WHAT YOU NEED TO DO ▸
Some lines below hold "Meter". Pick them out and copy them.

Revision tracking records

_ _ _

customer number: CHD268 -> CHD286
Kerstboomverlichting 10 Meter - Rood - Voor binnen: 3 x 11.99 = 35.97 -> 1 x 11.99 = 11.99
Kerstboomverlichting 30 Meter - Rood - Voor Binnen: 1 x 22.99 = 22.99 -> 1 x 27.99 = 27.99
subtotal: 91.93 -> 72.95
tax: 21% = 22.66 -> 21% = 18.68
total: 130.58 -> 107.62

_ _ _

ANSWER SPACE ▸
Kerstboomverlichting 10 Meter - Rood - Voor binnen: 3 x 11.99 = 35.97 -> 1 x 11.99 = 11.99
Kerstboomverlichting 30 Meter - Rood - Voor Binnen: 1 x 22.99 = 22.99 -> 1 x 27.99 = 27.99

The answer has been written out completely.